Work instruction:
If a record holds a picture, leave the picture out and print everything else exactly.

::: Exercise data :::

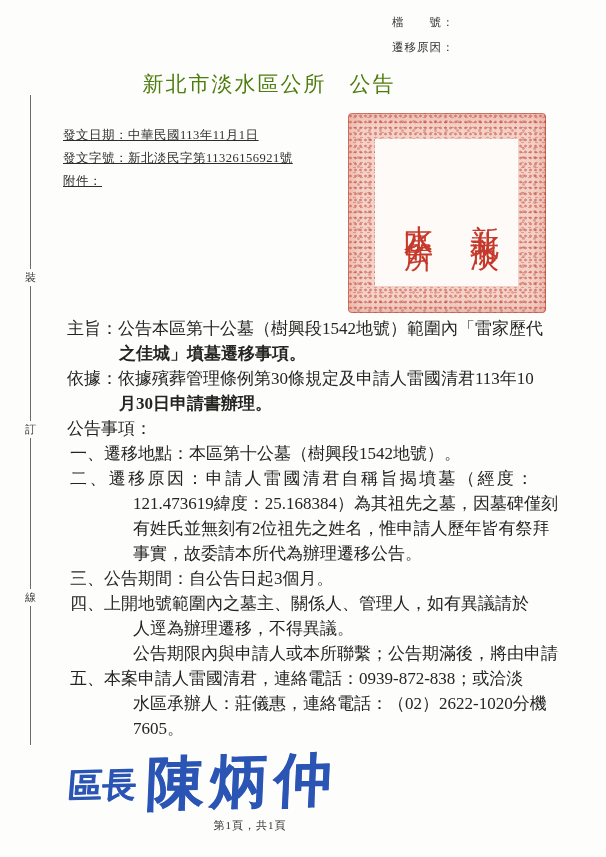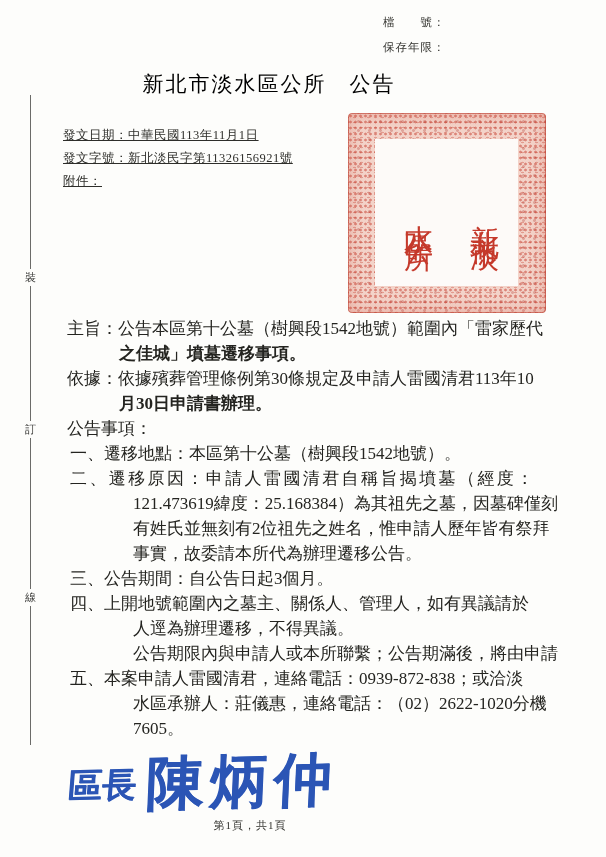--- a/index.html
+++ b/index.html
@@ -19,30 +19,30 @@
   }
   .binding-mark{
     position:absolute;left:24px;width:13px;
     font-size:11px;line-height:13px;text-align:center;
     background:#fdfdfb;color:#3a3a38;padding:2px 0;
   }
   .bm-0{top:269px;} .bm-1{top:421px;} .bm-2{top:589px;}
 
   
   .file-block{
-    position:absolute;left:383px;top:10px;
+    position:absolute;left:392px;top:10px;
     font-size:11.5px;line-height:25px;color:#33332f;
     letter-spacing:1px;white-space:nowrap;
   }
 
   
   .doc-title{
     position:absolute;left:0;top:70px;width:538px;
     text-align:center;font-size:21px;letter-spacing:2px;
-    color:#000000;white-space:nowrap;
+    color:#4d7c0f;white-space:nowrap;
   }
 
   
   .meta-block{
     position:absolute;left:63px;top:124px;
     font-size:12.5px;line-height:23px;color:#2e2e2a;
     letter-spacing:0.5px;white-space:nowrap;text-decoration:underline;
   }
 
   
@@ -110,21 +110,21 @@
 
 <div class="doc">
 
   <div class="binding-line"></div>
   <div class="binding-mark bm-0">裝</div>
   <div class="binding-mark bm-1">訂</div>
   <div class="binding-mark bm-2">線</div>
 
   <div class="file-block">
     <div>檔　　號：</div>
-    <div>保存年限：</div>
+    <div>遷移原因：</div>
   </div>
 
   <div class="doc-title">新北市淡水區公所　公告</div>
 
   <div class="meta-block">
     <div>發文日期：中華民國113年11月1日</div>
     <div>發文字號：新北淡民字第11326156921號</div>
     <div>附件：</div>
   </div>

:::

Solution below:
--- a/index.html
+++ b/index.html
@@ -19,30 +19,30 @@
   }
   .binding-mark{
     position:absolute;left:24px;width:13px;
     font-size:11px;line-height:13px;text-align:center;
     background:#fdfdfb;color:#3a3a38;padding:2px 0;
   }
   .bm-0{top:269px;} .bm-1{top:421px;} .bm-2{top:589px;}
 
   
   .file-block{
-    position:absolute;left:383px;top:10px;
+    position:absolute;left:392px;top:10px;
     font-size:11.5px;line-height:25px;color:#33332f;
     letter-spacing:1px;white-space:nowrap;
   }
 
   
   .doc-title{
     position:absolute;left:0;top:70px;width:538px;
     text-align:center;font-size:21px;letter-spacing:2px;
-    color:#000000;white-space:nowrap;
+    color:#4d7c0f;white-space:nowrap;
   }
 
   
   .meta-block{
     position:absolute;left:63px;top:124px;
     font-size:12.5px;line-height:23px;color:#2e2e2a;
     letter-spacing:0.5px;white-space:nowrap;text-decoration:underline;
   }
 
   
@@ -110,21 +110,21 @@
 
 <div class="doc">
 
   <div class="binding-line"></div>
   <div class="binding-mark bm-0">裝</div>
   <div class="binding-mark bm-1">訂</div>
   <div class="binding-mark bm-2">線</div>
 
   <div class="file-block">
     <div>檔　　號：</div>
-    <div>保存年限：</div>
+    <div>遷移原因：</div>
   </div>
 
   <div class="doc-title">新北市淡水區公所　公告</div>
 
   <div class="meta-block">
     <div>發文日期：中華民國113年11月1日</div>
     <div>發文字號：新北淡民字第11326156921號</div>
     <div>附件：</div>
   </div>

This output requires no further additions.